• **TO DO**: Check each line of the records below and collect those holding "text".

== RECORD SET

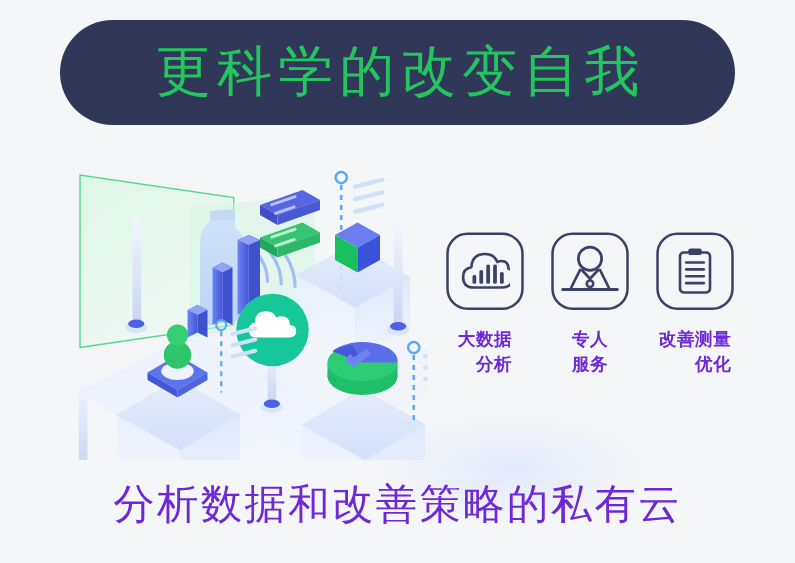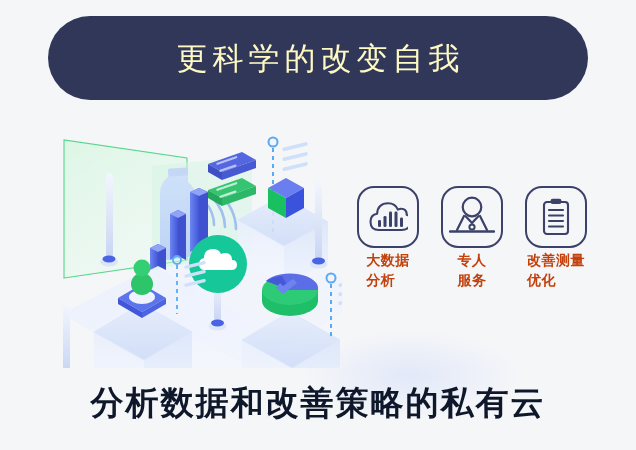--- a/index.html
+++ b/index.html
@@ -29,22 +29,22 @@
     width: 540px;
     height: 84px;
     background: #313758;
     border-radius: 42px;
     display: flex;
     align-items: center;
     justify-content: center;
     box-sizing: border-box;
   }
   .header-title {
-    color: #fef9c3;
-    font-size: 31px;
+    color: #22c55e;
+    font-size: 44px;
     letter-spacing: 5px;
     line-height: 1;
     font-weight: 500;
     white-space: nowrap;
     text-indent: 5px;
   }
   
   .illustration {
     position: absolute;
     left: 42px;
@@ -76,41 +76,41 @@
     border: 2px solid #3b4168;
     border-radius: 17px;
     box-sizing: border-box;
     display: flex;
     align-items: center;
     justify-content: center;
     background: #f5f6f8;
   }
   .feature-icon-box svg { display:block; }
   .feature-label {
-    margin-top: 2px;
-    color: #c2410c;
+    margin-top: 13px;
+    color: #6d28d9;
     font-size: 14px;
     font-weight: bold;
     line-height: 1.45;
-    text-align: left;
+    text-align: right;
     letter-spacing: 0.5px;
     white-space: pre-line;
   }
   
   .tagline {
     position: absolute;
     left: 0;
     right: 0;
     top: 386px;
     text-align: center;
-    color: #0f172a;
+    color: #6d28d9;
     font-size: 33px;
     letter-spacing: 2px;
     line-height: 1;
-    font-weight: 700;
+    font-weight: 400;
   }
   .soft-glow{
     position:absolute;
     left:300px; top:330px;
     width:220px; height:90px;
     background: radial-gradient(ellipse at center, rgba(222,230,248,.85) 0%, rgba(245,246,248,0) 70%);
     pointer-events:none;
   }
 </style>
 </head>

====
== RECORD SET

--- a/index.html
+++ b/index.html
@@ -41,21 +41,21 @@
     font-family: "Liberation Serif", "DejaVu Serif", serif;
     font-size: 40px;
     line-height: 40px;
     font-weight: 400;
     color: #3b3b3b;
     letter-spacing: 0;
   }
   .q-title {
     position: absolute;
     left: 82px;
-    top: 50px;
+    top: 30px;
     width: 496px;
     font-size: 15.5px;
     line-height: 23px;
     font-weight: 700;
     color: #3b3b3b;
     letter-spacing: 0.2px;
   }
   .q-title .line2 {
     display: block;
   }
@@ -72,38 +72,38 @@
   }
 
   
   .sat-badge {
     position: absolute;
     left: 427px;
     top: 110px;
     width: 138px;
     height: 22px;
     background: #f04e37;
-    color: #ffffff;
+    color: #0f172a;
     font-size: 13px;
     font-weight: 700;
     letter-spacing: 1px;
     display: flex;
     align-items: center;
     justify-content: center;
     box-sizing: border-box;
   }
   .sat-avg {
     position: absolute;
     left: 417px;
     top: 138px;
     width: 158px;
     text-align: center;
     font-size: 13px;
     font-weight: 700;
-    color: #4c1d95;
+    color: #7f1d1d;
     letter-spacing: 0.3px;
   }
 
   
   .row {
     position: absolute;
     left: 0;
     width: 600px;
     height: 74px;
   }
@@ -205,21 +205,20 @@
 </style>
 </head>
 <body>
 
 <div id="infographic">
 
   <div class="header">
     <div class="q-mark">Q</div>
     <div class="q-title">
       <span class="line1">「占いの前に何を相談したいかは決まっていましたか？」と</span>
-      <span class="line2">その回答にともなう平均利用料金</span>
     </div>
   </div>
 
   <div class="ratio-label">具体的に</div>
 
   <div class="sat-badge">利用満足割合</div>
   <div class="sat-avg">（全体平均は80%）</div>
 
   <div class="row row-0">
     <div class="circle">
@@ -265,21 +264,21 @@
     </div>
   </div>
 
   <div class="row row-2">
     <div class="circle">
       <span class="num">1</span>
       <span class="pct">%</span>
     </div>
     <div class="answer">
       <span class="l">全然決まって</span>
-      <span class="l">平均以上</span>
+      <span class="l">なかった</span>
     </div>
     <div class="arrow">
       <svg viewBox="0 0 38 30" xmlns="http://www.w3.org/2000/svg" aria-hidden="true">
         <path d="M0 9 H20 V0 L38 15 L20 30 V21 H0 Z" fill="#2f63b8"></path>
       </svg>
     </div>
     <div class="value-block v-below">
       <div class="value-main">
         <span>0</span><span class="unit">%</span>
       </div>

====
== RECORD SET

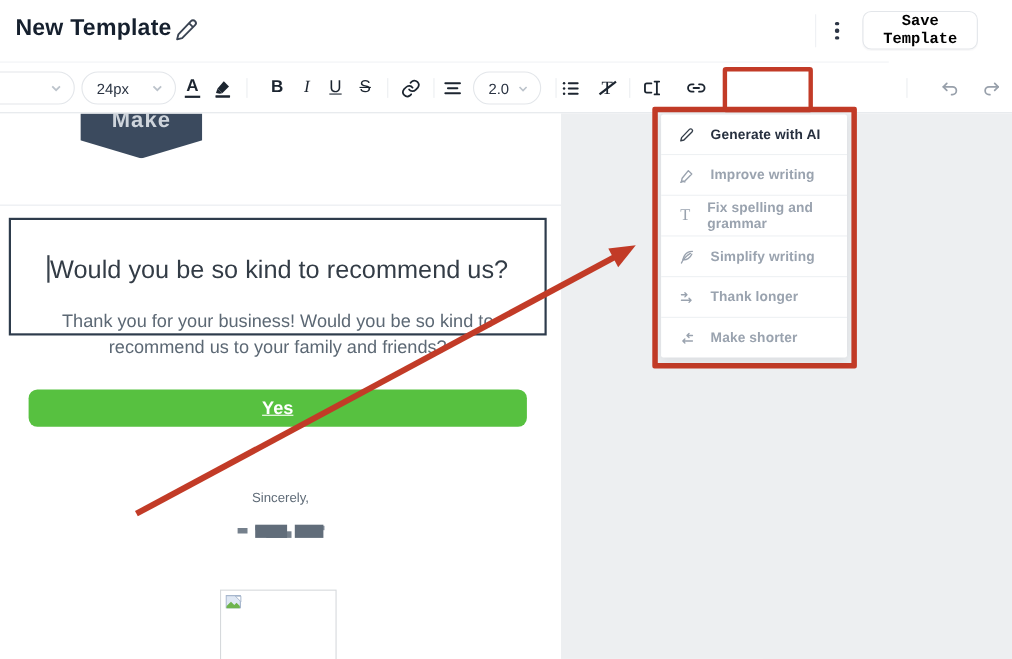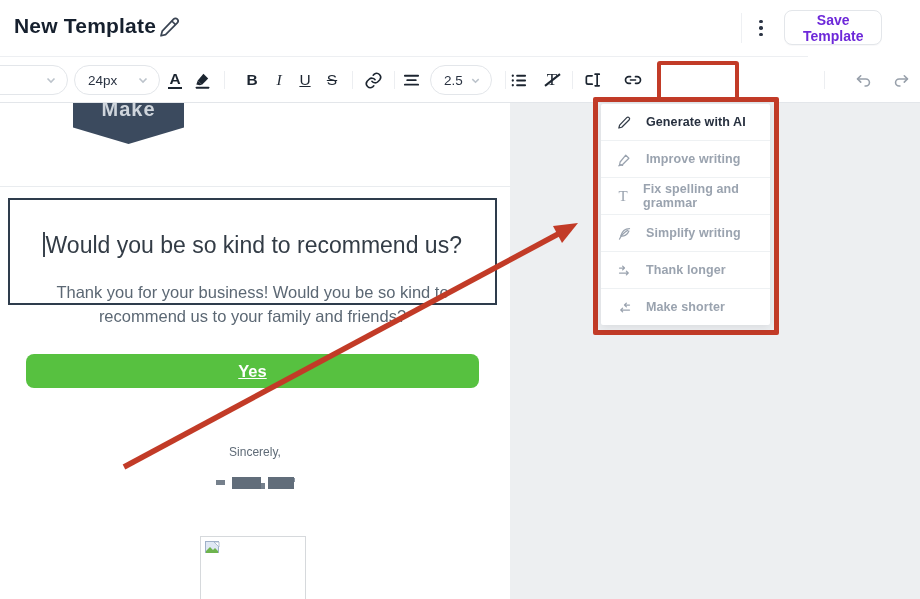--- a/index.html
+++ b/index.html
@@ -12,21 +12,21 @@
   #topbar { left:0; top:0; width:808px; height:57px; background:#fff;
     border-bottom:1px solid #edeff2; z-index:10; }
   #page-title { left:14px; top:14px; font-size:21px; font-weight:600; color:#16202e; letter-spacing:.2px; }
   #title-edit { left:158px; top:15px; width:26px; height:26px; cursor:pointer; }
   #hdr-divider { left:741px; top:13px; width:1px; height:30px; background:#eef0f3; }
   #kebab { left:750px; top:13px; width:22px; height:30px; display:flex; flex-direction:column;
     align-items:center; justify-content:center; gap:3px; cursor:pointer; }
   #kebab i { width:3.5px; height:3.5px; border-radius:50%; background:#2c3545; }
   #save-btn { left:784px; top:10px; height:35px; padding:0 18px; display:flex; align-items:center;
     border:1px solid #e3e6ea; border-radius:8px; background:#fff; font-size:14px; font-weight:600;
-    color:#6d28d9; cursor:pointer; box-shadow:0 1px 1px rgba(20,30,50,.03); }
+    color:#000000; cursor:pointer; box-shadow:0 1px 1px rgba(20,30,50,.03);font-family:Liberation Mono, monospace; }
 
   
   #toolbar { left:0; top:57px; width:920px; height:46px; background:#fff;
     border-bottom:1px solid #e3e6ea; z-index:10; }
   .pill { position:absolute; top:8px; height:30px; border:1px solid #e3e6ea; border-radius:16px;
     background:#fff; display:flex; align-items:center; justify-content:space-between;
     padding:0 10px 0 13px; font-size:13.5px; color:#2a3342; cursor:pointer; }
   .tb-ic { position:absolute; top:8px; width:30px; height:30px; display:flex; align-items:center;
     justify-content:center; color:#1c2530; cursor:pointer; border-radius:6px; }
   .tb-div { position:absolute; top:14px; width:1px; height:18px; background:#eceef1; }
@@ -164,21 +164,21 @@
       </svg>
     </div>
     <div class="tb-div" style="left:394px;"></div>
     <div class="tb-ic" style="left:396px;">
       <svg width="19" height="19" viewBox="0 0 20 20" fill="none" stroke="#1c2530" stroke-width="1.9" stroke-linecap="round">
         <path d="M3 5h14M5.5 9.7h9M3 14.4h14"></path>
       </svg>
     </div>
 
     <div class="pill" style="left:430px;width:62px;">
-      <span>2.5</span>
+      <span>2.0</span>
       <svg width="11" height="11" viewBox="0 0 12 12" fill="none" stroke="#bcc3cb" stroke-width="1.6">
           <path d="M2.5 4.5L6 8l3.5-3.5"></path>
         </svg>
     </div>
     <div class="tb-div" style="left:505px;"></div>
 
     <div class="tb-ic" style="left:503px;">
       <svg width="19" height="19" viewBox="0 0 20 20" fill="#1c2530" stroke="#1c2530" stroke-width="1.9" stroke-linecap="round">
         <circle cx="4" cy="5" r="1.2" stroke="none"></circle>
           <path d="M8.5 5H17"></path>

====

• **PROBLEM SOLUTION**:
     text-indent: 5px;
-    text-align: left;
+    text-align: right;
     text-align: center;
     text-align: center;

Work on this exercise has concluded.